Data extracts:
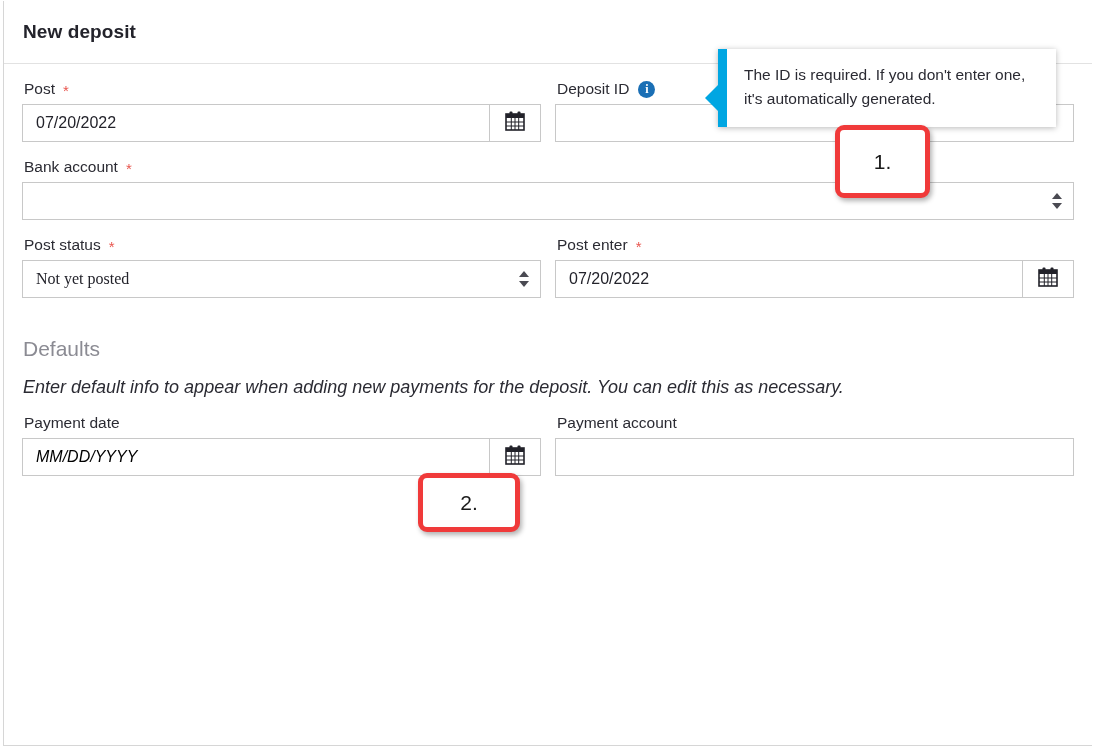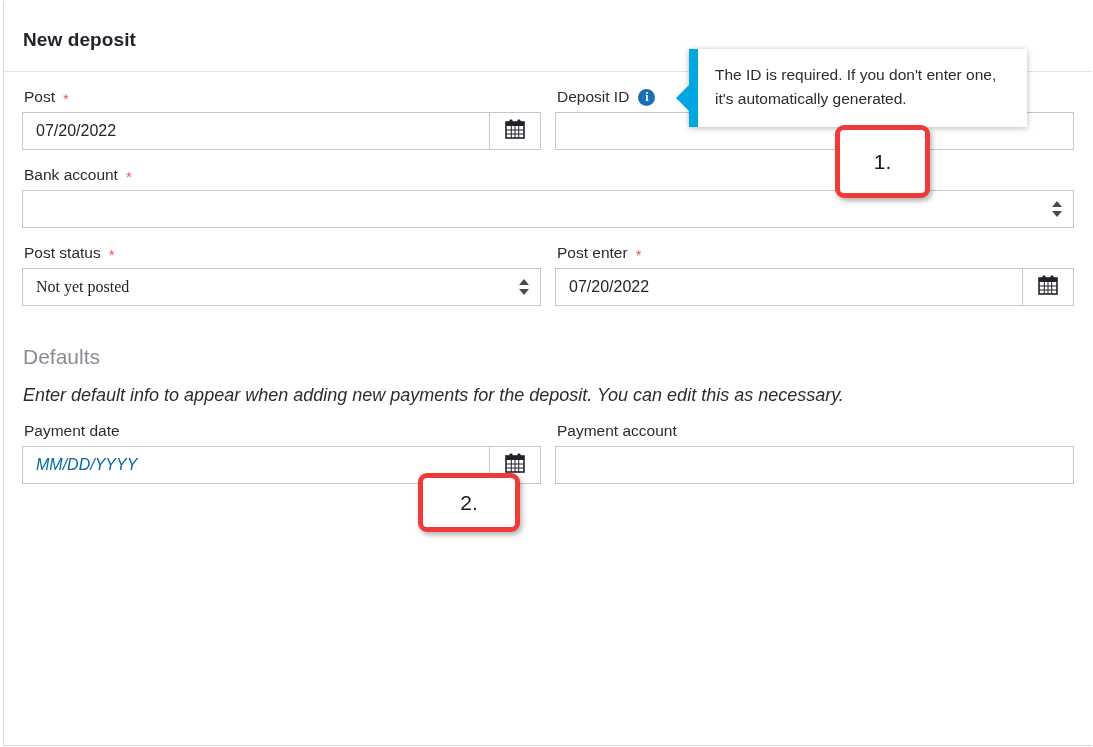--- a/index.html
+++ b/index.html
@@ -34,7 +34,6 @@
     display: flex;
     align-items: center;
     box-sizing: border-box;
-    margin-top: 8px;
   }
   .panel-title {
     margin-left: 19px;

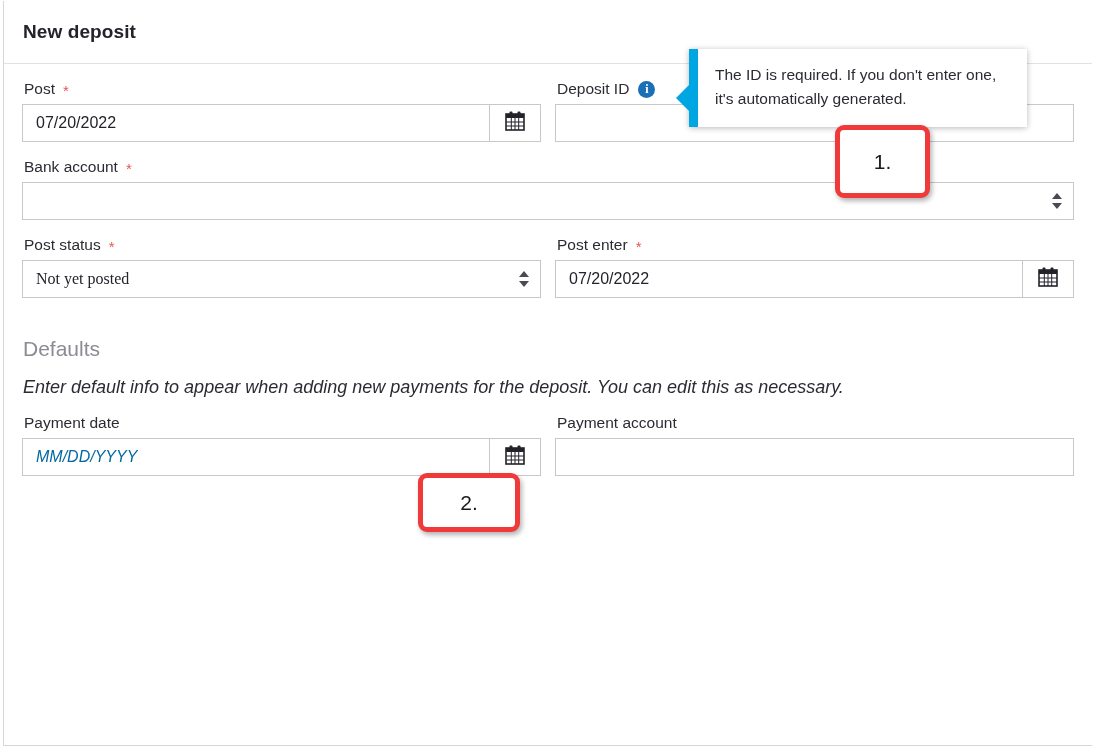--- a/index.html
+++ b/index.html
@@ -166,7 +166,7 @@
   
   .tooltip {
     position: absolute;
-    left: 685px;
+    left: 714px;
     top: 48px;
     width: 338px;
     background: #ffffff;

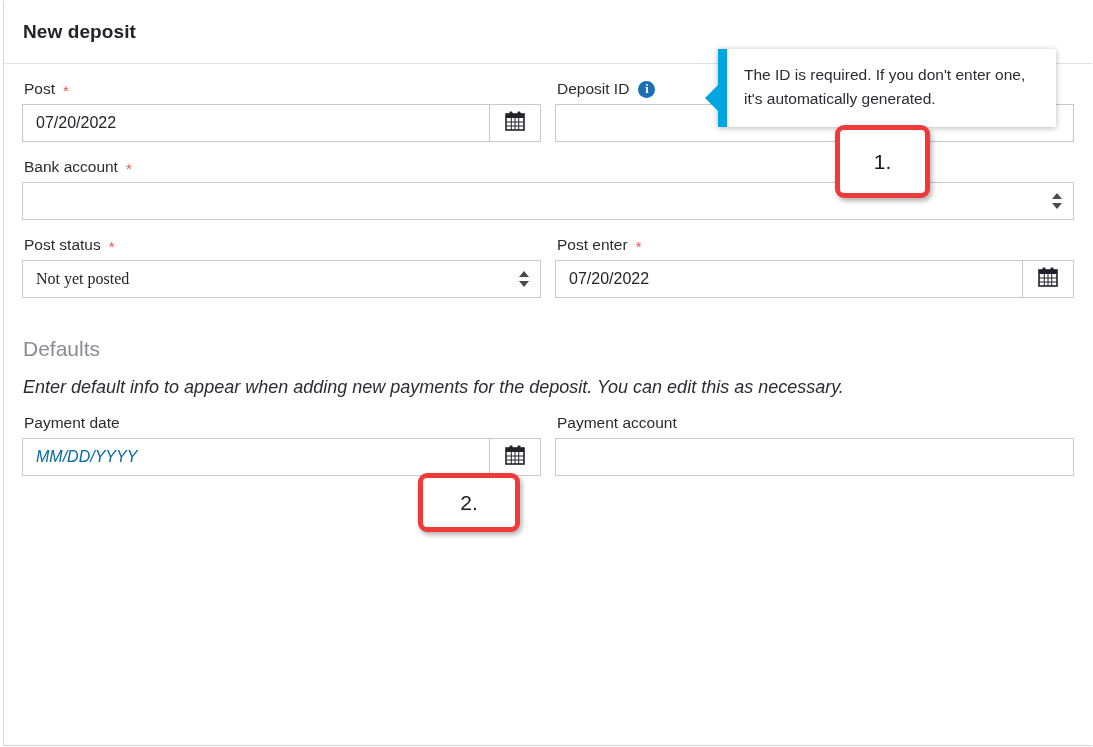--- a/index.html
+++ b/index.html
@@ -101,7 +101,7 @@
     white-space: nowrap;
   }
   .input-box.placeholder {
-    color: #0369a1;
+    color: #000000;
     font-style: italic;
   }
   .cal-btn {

How to complete this task: Pull every line containing the word "left" out of the material.

Solution below:
     margin-left: 19px;
-    left: 685px;
+    left: 714px;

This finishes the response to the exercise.